Desarrollo de la corporeidad

A través de actividades físicas y neuromotrices estimulamos el desarrollo de las aptitudes sensoriales y motrices que facilitan una madurez y organización neurológica correcta. Asimismo, estas actividades fomentan la actitud de superación personal y los hábitos de higiene personal.

Desarrollo intelectual

Proporcionando conocimientos, aprendizajes instrumentales básicos –lectura, escritura y cálculo- y los primeros hábitos de trabajo, procuramos el máximo desarrollo de la capacidad de cada niño en la interacción con su entorno. Aprovechamos su curiosidad natural y le presentamos un medio rico en estímulos y objetos a explorar y conocer.

Educación de la voluntad

Con ella los niños se forman en el ejercicio de la libertad a través del esfuerzo y en sentido de responsabilidad, que hace posible, con la madurez, el recto ejercicio de la libertad personal. A través de la repetición frecuente de pequeños actos potenciamos la adquisición de hábitos, fundamento de las virtudes. Empezando por el ejemplo, cultivamos detalles de orden, iniciativa, obediencia, sinceridad, puntualidad, autonomía, limpieza, para enriquecer la personalidad y mejorar el ámbito en el que todos convivimos con muestras de respeto hacia los demás.

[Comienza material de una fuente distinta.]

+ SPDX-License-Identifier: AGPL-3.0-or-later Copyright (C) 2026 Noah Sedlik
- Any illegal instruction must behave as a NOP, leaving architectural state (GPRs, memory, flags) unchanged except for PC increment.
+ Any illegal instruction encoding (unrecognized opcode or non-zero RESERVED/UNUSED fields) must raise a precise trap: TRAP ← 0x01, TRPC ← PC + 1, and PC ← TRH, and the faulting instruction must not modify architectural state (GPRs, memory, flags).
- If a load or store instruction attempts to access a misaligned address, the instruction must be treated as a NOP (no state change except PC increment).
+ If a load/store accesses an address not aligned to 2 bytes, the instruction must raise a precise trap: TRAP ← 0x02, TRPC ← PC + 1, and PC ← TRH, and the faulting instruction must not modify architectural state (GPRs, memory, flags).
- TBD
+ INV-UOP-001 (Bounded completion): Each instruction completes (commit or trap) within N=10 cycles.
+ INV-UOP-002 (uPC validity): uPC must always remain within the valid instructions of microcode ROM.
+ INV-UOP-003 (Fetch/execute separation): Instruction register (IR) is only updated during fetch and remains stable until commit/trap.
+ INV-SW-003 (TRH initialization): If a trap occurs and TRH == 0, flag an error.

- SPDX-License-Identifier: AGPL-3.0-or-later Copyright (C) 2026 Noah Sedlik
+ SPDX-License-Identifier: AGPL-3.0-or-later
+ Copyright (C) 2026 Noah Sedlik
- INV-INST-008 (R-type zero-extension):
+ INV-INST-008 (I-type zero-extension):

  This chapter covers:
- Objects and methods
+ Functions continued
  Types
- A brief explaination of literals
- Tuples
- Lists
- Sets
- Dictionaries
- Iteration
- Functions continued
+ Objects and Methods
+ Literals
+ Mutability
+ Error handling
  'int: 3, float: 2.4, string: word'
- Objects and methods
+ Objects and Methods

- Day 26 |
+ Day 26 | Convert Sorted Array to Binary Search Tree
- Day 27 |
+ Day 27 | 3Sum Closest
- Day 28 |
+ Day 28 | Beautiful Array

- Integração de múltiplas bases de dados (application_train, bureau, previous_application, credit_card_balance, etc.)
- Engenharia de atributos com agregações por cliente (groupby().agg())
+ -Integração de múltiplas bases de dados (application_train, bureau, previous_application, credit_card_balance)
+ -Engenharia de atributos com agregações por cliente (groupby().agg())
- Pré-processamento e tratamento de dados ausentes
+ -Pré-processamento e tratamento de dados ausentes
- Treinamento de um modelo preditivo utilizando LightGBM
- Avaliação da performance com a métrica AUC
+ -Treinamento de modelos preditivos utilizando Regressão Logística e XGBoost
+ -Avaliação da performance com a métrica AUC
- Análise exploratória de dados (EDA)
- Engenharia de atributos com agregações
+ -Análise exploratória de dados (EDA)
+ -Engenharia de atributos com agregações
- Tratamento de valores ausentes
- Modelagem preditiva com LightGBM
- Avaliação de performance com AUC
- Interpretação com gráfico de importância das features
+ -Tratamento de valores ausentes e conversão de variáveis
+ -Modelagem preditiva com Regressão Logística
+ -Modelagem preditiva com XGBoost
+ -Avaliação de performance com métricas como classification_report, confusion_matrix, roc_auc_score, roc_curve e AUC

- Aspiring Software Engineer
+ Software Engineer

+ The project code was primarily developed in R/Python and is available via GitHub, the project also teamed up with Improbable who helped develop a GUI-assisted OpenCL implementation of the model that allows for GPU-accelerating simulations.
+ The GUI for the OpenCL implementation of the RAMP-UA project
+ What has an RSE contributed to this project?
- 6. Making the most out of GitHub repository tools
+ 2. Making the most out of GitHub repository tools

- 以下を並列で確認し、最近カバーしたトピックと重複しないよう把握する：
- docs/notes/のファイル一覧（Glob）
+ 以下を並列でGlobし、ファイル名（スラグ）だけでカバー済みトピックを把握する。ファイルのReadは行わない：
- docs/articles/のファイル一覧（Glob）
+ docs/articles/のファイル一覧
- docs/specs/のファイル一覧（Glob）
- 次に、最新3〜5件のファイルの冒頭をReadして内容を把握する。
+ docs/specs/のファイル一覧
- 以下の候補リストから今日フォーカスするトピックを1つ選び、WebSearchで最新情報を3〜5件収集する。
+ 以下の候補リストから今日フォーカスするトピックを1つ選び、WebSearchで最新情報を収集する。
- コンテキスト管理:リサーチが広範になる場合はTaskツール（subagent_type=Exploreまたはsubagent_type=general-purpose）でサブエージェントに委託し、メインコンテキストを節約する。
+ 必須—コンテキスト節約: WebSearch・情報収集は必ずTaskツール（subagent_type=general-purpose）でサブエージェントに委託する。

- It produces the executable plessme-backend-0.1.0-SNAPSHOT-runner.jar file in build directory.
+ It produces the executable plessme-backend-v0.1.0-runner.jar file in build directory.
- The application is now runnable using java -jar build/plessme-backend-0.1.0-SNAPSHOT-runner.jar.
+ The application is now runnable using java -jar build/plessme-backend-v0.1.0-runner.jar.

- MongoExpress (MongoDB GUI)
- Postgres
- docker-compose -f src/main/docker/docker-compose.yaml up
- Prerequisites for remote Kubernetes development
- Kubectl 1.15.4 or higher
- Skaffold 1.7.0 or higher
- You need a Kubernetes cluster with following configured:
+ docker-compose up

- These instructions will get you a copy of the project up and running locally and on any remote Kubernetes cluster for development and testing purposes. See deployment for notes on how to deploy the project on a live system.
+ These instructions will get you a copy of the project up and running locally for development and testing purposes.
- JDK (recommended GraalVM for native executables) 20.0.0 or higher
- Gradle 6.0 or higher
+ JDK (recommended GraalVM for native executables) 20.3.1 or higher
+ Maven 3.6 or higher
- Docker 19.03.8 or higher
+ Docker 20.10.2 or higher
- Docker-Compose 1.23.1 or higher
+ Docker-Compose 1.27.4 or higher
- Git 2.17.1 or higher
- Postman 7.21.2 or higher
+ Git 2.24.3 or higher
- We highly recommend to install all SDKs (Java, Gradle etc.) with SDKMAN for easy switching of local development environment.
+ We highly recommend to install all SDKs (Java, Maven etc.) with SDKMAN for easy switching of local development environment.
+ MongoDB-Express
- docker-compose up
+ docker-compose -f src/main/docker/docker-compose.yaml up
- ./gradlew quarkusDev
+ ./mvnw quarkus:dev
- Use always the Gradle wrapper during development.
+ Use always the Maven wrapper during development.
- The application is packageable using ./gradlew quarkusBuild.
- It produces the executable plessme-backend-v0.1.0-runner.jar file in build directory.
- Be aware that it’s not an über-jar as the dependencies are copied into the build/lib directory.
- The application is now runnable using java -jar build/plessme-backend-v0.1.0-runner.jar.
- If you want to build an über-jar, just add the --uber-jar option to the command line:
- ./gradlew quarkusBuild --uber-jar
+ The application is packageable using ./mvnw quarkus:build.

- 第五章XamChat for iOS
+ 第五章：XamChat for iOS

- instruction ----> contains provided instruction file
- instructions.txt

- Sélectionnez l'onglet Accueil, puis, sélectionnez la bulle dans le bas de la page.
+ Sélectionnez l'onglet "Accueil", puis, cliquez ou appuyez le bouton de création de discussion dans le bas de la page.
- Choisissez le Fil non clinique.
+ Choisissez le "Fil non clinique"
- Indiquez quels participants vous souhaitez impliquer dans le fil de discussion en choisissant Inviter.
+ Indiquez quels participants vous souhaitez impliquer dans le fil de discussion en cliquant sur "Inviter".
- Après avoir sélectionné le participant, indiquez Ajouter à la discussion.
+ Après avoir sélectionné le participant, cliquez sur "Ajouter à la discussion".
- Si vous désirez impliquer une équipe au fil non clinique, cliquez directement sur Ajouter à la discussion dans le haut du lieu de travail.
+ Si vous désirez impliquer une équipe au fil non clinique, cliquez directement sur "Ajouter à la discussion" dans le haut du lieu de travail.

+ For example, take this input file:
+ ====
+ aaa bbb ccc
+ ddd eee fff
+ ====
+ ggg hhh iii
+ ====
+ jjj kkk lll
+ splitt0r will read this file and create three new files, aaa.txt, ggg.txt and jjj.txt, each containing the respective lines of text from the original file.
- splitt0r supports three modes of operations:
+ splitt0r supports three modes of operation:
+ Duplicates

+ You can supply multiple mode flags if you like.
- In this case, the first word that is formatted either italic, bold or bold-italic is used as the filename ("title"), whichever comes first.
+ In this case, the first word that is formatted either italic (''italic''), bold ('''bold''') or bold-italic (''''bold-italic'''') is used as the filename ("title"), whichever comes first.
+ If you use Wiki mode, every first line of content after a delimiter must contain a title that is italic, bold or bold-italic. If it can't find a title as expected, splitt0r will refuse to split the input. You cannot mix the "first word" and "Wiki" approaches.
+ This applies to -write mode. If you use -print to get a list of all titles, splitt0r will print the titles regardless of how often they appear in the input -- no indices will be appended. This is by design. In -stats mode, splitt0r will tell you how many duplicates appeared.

Desarrollo afectivo y social

La vida de los niños y niñas, y de modo muy especial en este Nivel, está impregnada de afectividad. Jardín Crisol promueve el desarrollo de la autoestima y de la seguridad personal, con un enfoque positivo y cercano al niño.

La convivencia con otros niños ofrece numerosas ocasiones para su inserción social y la educación escolar colabora en el crecimiento de las capacidades y competencias necesarias para su integración en la sociedad. Este desarrollo se produce, básicamente, como resultado del aprendizaje que tiene lugar a través de la continua interacción con otras personas, con los instrumentos de trabajo y con el medio.

Educación religiosa, moral y espiritual

Jardín Crisol ofrece formación doctrinal religiosa, moral y espiritual, que lleva cada niño a tomar conciencia de su condición de hijo de Dios y hermano de Jesucristo, a quererles y dirigirse a ellos confiadamente. Valoramos la devoción a la Virgen María, Madre de Dios y madre nuestra, como camino seguro para querer más a Dios y a los demás.